De la cuna cordobesa a la contundencia bohemia

De la cuna cordobesa a la contundencia bohemia

Por Sebastián Tafuro. En una nueva entrega de las “Historias mínimas del ascenso”, recorremos el capítulo que vinculó a los hermanos Soriano con Atlanta, el equipo de Villa Crespo en el que supieron brillar en la temporada 2010/2011, consiguiendo un arrasador ascenso a la Primera B Nacional, tras 12 años en la tercera categoría del fútbol argentino. 

De la panza a conquistar Villa Crespo, la historia de los hermanos Andrés y Abel Soriano tiene varias aristas que la vuelven una lectura imprescindible para los fanáticos del fútbol de Ascenso. Para empezar, la definición de si son mellizos o gemelos que aún al día de hoy no parece resuelta. Nacidos en Córdoba el 30 de octubre de 1983, justo el día en que Raúl Alfonsín ganaba las elecciones presidenciales que le devolvían la democracia a la Argentina, recién a los cinco años les hicieron un análisis de órganos y comprobaron que estuvieron en bolsas separadas, con lo cual el resultado indicaba que eran mellizos. Sin embargo, al ser tan parecidos, los médicos llegaron a la conclusión de que eran indudablemente gemelos.

Esa unión de nacimiento la trasladaron a sus primeros pasos en el fútbol, en las infantiles de General Paz Juniors, uno de los tantos equipos cordobeses que, de lejos, observan el renombre de Talleres y Belgrano, los gigantes de la Docta. Pero su historia grande como dupla recién iba a darse en la temporada 2010-2011 en el porteñísimo barrio de Villa Crespo y con la camiseta de Atlanta, que es casi una redundancia dada la sinonimia entre ambos.

Deportivo Cuenca y Espoli de Ecuador para Andrés; Racing de Córdoba, Luján de Cuyo y Deportivo Español para el más local Abel son algunos de los clubes que tuvieron su capacidad goleadora pero por separado. A mitad de 2010, Abel – que ya había jugado en el Bohemio entre 2005 y 2006 – se sumó a un plantel que venía de quedarse en la puerta del Reducido que otorgaba un lugar para jugar la Promoción contra un equipo de la B Nacional. Andrés lo esperaba para desafiar una historia que venía adversa ya que, a esa altura, Atlanta iniciaba su  duodécima temporada en la tercera categoría del fútbol argentino, un lugar que no se corresponde con su rica historia, principalmente entre los inicios del profesionalismo y 1984 donde, por ejemplo, consiguió un inolvidable tercer puesto en 1973.

De la mano de Javier Alonso, ese equipo haría estragos y a 4 fechas del final lograría un ascenso muy festejado en Humboldt 340. Los gemelos Soriano serían amplios protagonistas de esa conquista, al erigirse en los máximos anotadores de la competencia y convertir entre los dos más del 50% de los goles del conjunto de Villa Crespo.

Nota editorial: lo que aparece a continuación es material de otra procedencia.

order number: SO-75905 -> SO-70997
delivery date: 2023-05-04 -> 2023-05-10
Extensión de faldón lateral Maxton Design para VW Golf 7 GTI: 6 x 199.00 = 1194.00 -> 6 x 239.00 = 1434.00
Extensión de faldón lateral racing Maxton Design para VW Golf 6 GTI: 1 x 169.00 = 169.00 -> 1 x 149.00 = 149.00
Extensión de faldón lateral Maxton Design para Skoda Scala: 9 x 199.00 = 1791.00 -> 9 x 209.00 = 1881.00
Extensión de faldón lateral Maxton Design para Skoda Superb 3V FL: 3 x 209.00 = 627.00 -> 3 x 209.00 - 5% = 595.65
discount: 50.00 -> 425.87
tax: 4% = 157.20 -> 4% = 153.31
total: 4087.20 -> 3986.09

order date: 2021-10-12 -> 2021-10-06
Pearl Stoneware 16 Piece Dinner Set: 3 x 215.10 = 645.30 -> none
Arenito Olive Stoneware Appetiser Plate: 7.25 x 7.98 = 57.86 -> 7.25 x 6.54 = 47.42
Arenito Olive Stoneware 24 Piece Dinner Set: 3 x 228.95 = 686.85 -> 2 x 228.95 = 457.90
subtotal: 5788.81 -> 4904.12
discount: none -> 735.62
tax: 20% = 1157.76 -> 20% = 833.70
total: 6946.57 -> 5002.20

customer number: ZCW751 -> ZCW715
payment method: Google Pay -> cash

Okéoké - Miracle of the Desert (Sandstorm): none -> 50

No existe “la” anécdota de esta dupla que, a diferencia de muchos otros hermanos, tienen una cercanía posicional en el campo de juego. Aunque los dos convirtieron parecido en aquella campaña que devolvió a Atlanta a la B Nacional –un éxito que fue breve ya que sólo estuvo un año allí y ahora nuevamente comanda en la B Metro a 5 fechas del final–, Andrés es de características más amplias que Abel, ya que le gusta bajar para agarrar la pelota, tocar con los volantes y asistir, mientras este último es un clásico 9 de área.

Rubios, pelilargos, no sólo los rivales sino sus propios compañeros se las han tenido que ingeniar para reconocerlos. Andrés comenzó a usar una vincha blanca para diferenciarse, pero ni eso alcanza para determinadas confusiones como la que han tenido con diversos jueces de línea que cobraban un offside de uno y ellos iban a protestar interrogándolos acerca de si sabían efectivamente a quién le habían marcado la posición adelantada. 

No ha sido el único malentendido. “Hace un tiempo en cancha de Los Andes el DT cuando me reemplaza me dice que por dos pelotas que había perdido, el rival armó contraataques. En realidad perdí solo una; la otra la perdió Andrés. Y la ligué yo”, relató Abel. Para fortuna de la gente de Villa Crespo, Atlanta los ligó a los dos en ese éxito que hoy, sólo con Andrés en el plantel (y 15 goles, por cierto), está muy cerca de volver a repetirse. Tiene un par de enemigos: Villa San Carlos, con quien comparte el liderazgo y Estudiantes de Caseros que se encuentra a 3 puntos. El equipo Pincha donde juega, y también convierte bastante, Abel Soriano. Esta vez a los hermanos la historia los puso como enemigos íntimos.